Life insurance(55 Posts)
My DH has just informed me that if he was to die he would want his children to get a lump sum, even if this means our ds and I having to sell the family home. He has ds 12 dd6, we have ds 24 wks. He keeps going on about his his ex has to care fit his kids but I try to point out she won't loose get home. I need some perspective. He said if I'm that worried I should put on insurance plane to cover ds and I
Sorry about mistakes, stupid phone
That's awful You should be putting your bloody foot down! So basically one of his children loses their home and he says that so matter of factly? And why? Because he wants his other two children to get a lump sum and that his ex has to care for them??
How about all 3 of his children get some money and they all get to keep their homes? Is that so difficult for him to grasp?
If my DP said that to me and put more value on DSD (and his ex ) over the boys, rather than all of the children being equal then I think it would mark the end of our relationship and I would have his bags packed ready for him. How can any father just decide which children are more important to him.
it would really make sense for him to take out life insurance, naming his ex as the beneficiary and for a sum total that would at least cover what he is currently paying in child maintenance. It could last for as many years as you have left for the youngest child to reach the age of 18 or probably better at 21 or even 25 if university is likely. That way, if he dies, his ex gets a huge lump sum which if she uses sensibly, will last for as long as the children are young.
Perhaps he thinks he's complementing you, albeit in a backhanded way? That you're capable and can manage but she's not going to be able to?
But from what I can gather it means the OP and her child lose their home to facilitate that lump sum, which isn't fair.
Happily ny DH just named me on the life insurance, but as someone said earlier, if he tried to put dsd before dd there would be hell on.

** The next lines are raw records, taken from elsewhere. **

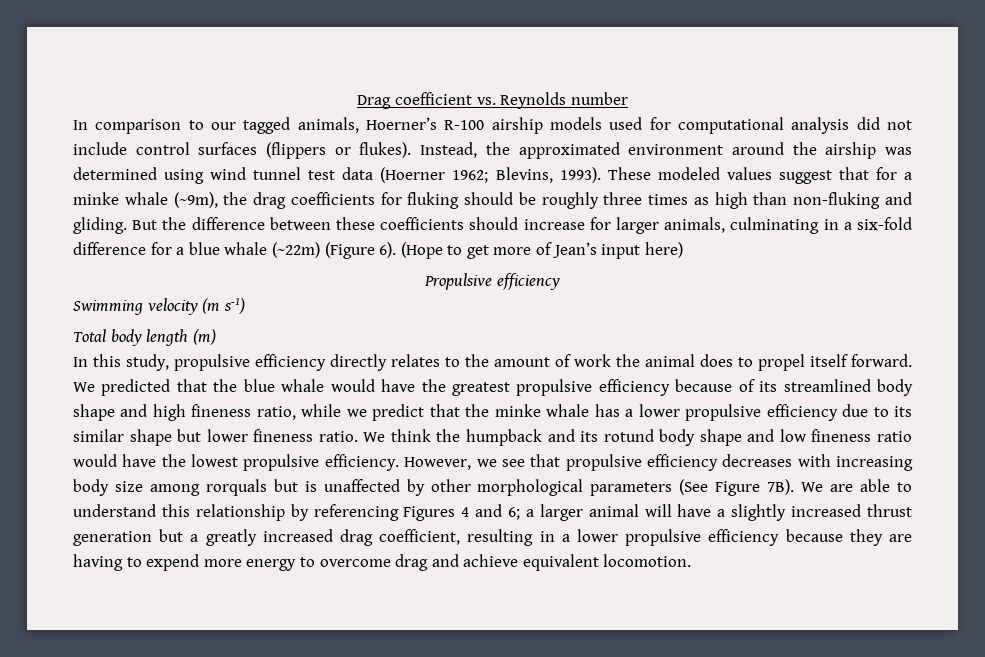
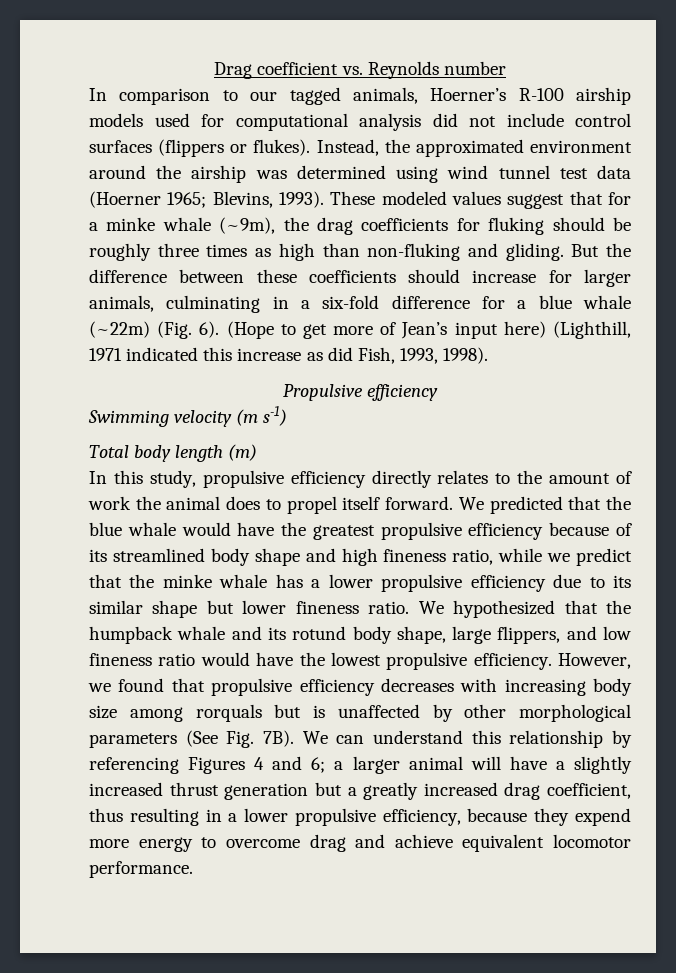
- Instead, the approximated environment around the airship was determined using wind tunnel test data (Hoerner 1962; Blevins, 1993).
+ Instead, the approximated environment around the airship was determined using wind tunnel test data (Hoerner 1965; Blevins, 1993).
- But the difference between these coefficients should increase for larger animals, culminating in a six-fold difference for a blue whale (~22m) (Figure 6).
+ But the difference between these coefficients should increase for larger animals, culminating in a six-fold difference for a blue whale (~22m) (Fig. 6).
- (Hope to get more of Jean’s input here)
+ (Hope to get more of Jean’s input here) (Lighthill, 1971 indicated this increase as did Fish, 1993, 1998).
- We think the humpback and its rotund body shape and low fineness ratio would have the lowest propulsive efficiency.
+ We hypothesized that the humpback whale and its rotund body shape, large flippers, and low fineness ratio would have the lowest propulsive efficiency.
- However, we see that propulsive efficiency decreases with increasing body size among rorquals but is unaffected by other morphological parameters (See Figure 7B).
+ However, we found that propulsive efficiency decreases with increasing body size among rorquals but is unaffected by other morphological parameters (See Fig. 7B).
- We are able to understand this relationship by referencing Figures 4 and 6; a larger animal will have a slightly increased thrust generation but a greatly increased drag coefficient, resulting in a lower propulsive efficiency because they are having to expend more energy to overcome drag and achieve equivalent locomotion.
+ We can understand this relationship by referencing Figures 4 and 6; a larger animal will have a slightly increased thrust generation but a greatly increased drag coefficient, thus resulting in a lower propulsive efficiency, because they expend more energy to overcome drag and achieve equivalent locomotor performance.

All of the kids are equal and one shouldnt be made homeless for the sake of the others (who already have a home)
You need to put a massive foot down OP
Our ds is only 24 weeks, dsc are 12 & 6. I know he wants to look after them all, he said I should take out an insurance to look after our ds if I'm that worried. Tried to tell him it would be bad enough loosing his dad, then to loose his home as well so the other two don't have to wait for money is bad. (Don't know if they would feel comfortable doing that)

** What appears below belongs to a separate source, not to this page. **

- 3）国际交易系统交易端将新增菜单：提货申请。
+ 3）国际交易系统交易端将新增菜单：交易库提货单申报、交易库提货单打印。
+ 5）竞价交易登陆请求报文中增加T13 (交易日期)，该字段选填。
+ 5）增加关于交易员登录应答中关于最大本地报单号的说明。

Can you have two policies running together? Maybe he could have one for his dc's and one for ds and I. I hate all this. Money is evil, it's only come about as we may be buying a house. Hope I go first, then there would be no problems
Oh what is this man playing at?! I can't believe he is actually suggesting you sell your DS's home so that his other 2 children get a nice wad of cash! I feel so sad for you and your DS.
Serious question... Does he love your DS that you have together?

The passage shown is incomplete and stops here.